Tyler Vander Woude, Staff Writer

It began with LPS announcing that spring break would be extended by a week. Which was followed by athletes hoping to be back in time for sports. Then, the messaging changed: “School will be online for the rest of the year… let’s start off summer with a quarantine…. Masks. Are. Mandated.” 

As summer faded and school was to resume, COVID-19 was just as prevalent as ever. Not to worry though, it was revealed that students would attend in a hybrid schedule. However, a return to school did not mean a return to normal. The class of 2021 would, again, be subjected to lost experiences and opportunities, unrivaled by the class of 2020.

Not only have the 2021 seniors experienced what 2020 seniors did, but after a difficult summer filled with new regulations and unrest, 2021 seniors were treated with being allowed back in school only part time. 

Along with already being denied opportunities to bond with fellow students through the 3/2 schedule, the class of 2021 has been turned away from watching their class’s athletics as it seemingly poses too big of a risk. Another part of athletics 2021 seniors have missed out on is college recruiting. By not being allowed to play sports during last year’s spring season,  many athletes have not received offers, and therefore they have not committed to college.
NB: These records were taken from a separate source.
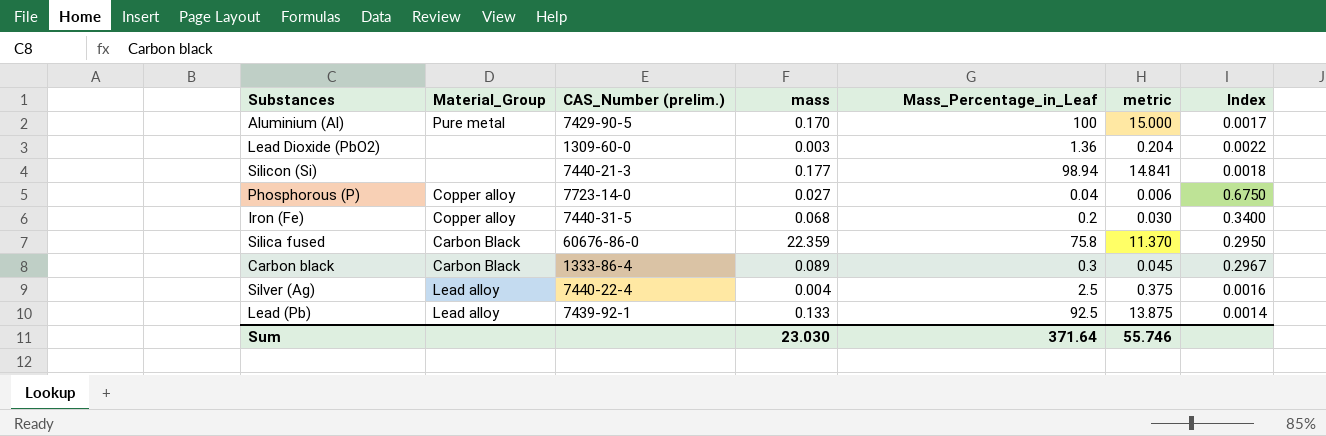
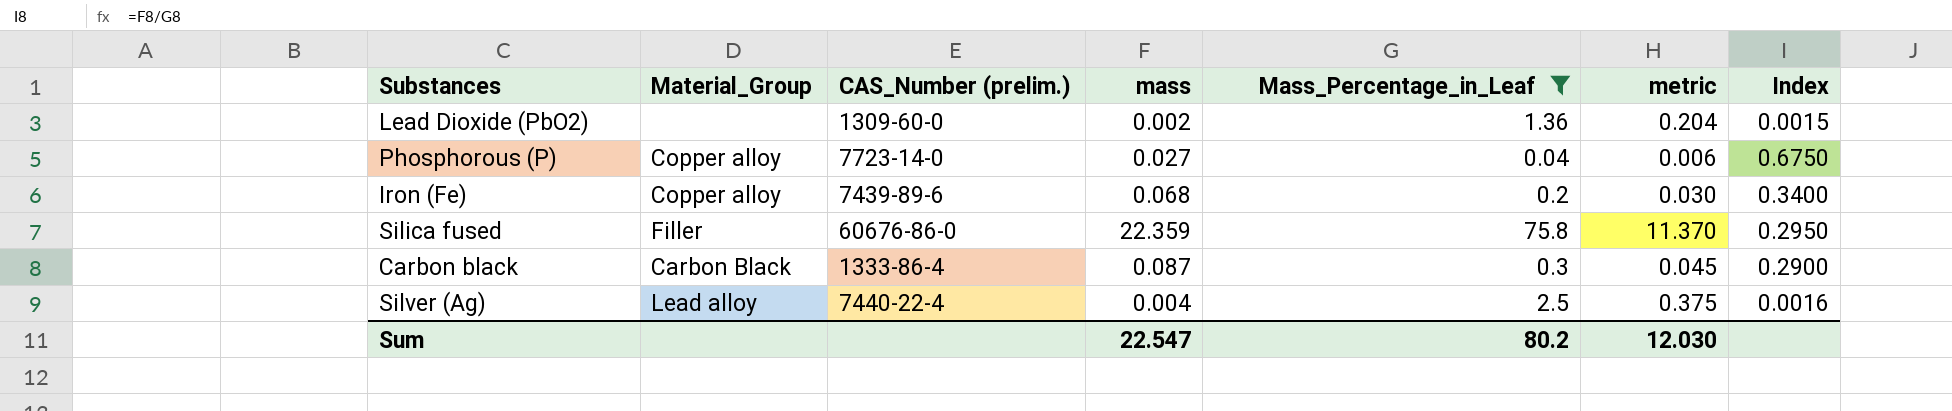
filter: none -> Mass_Percentage_in_Leaf <= 75.8
Lead Dioxide (PbO2) | mass: 0.003 -> 0.002
Lead Dioxide (PbO2) | Index: 0.0022 -> 0.0015
Iron (Fe) | CAS_Number (prelim.): 7440-31-5 -> 7439-89-6
Silica fused | Material_Group: Carbon Black -> Filler
Carbon black | mass: 0.089 -> 0.087
Carbon black | Index: 0.2967 -> 0.2900
Sum | mass: 23.030 -> 22.547
Sum | Mass_Percentage_in_Leaf: 371.64 -> 80.2
Sum | metric: 55.746 -> 12.030

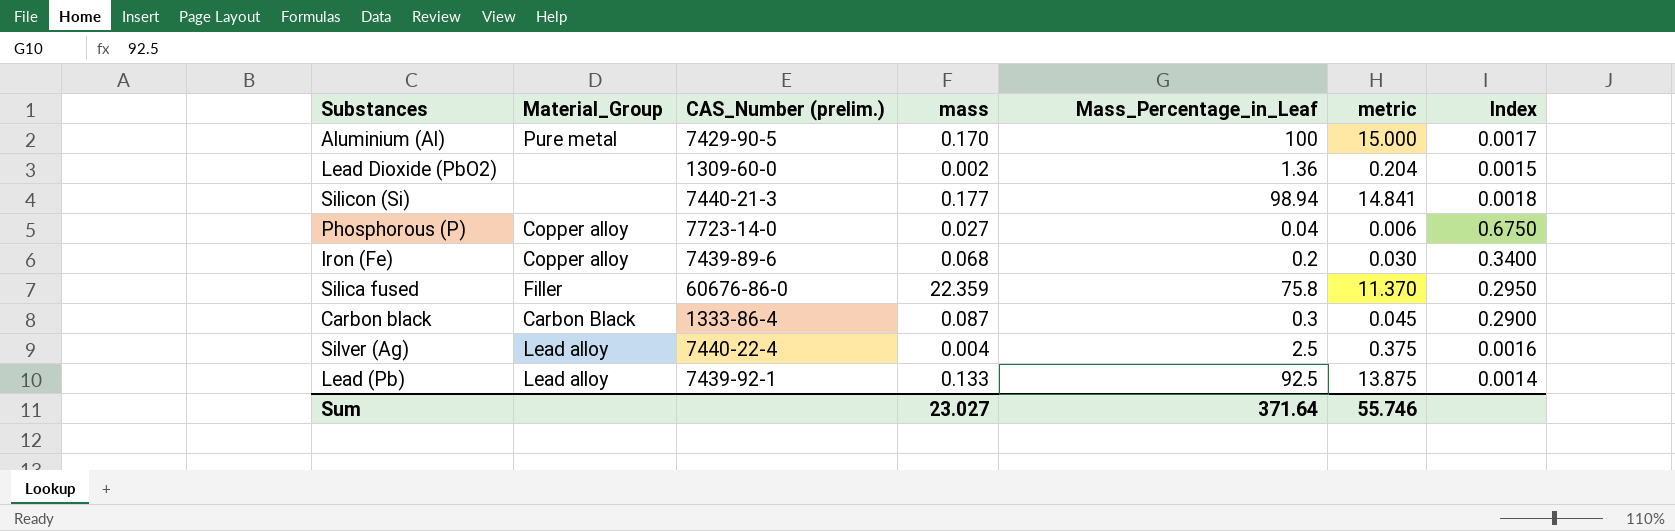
filter: Mass_Percentage_in_Leaf <= 75.8 -> none
Sum | mass: 22.547 -> 23.027
Sum | Mass_Percentage_in_Leaf: 80.2 -> 371.64
Sum | metric: 12.030 -> 55.746

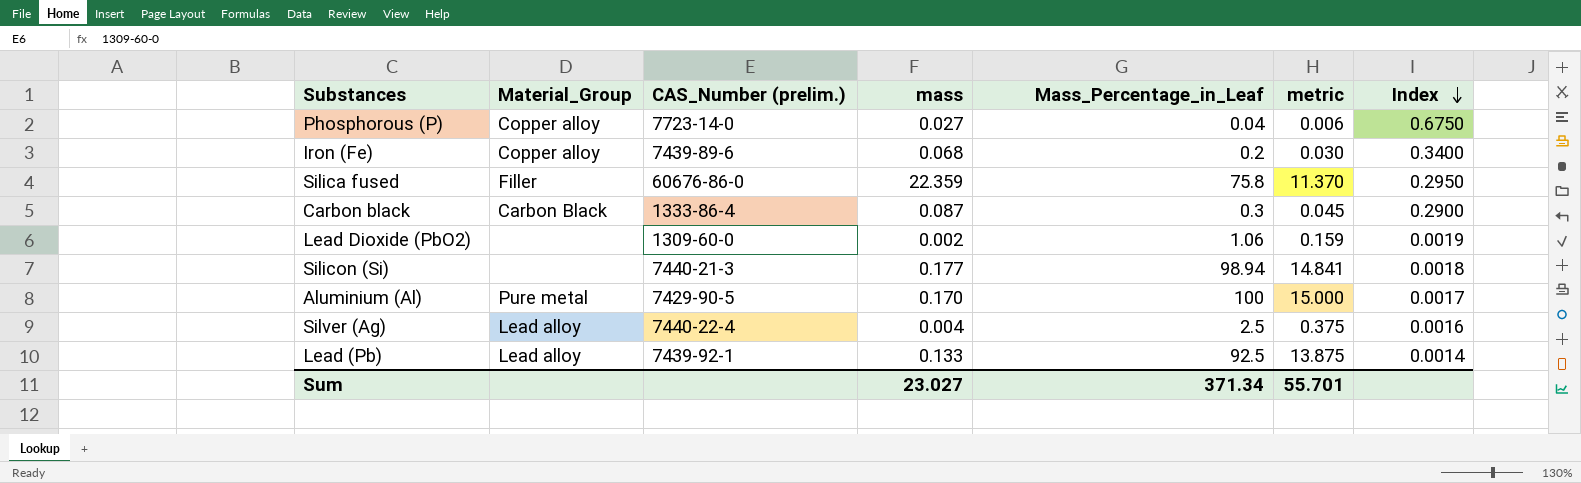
row order: none -> Index descending
Lead Dioxide (PbO2) | Mass_Percentage_in_Leaf: 1.36 -> 1.06
Lead Dioxide (PbO2) | metric: 0.204 -> 0.159
Lead Dioxide (PbO2) | Index: 0.0015 -> 0.0019
Sum | Mass_Percentage_in_Leaf: 371.64 -> 371.34
Sum | metric: 55.746 -> 55.701

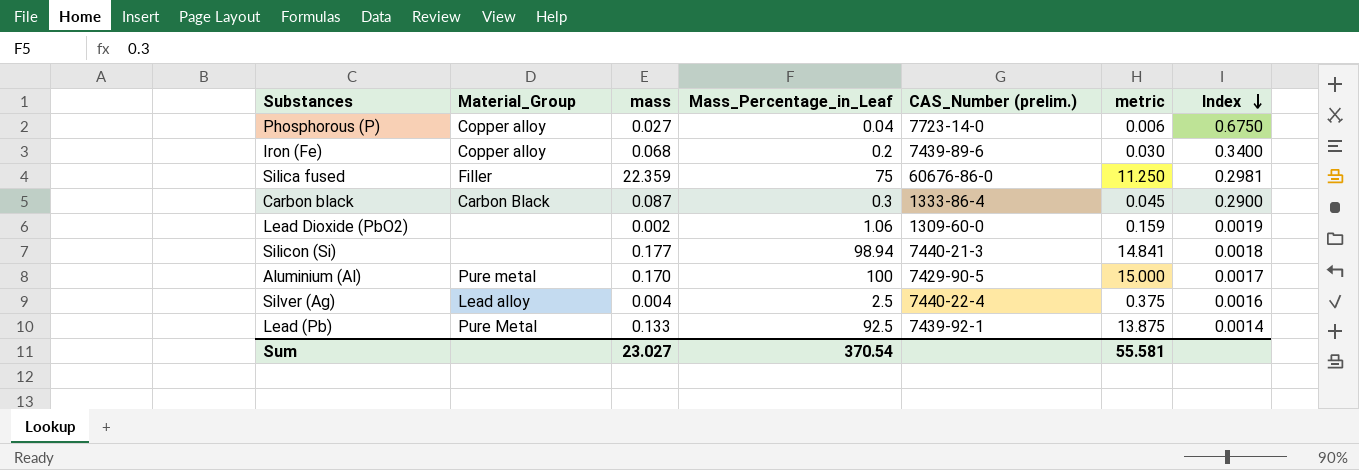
column CAS_Number (prelim.) | position: 3 -> 5
Silica fused | Mass_Percentage_in_Leaf: 75.8 -> 75
Silica fused | metric: 11.370 -> 11.250
Silica fused | Index: 0.2950 -> 0.2981
Lead (Pb) | Material_Group: Lead alloy -> Pure Metal
Sum | Mass_Percentage_in_Leaf: 371.34 -> 370.54
Sum | metric: 55.701 -> 55.581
Speaking of college, one thing that is almost unheard of nowadays are college visits. In the past seniors have been able to look forward to checking out their future place of education, but this year’s seniors have been forced to visit campus through a screen, a much less engaging and exciting experience. 

And, this isn’t the only experience they have missed out on. 2021 seniors have yet to have a prom, and a senior year prom isn’t looking very likely, as they are just now allowing seniors to come back full time. 

As this school year nears its final months the 2021 seniors, although slightly disheartened, will remain optimistic as they know there are individuals who are fighting for them.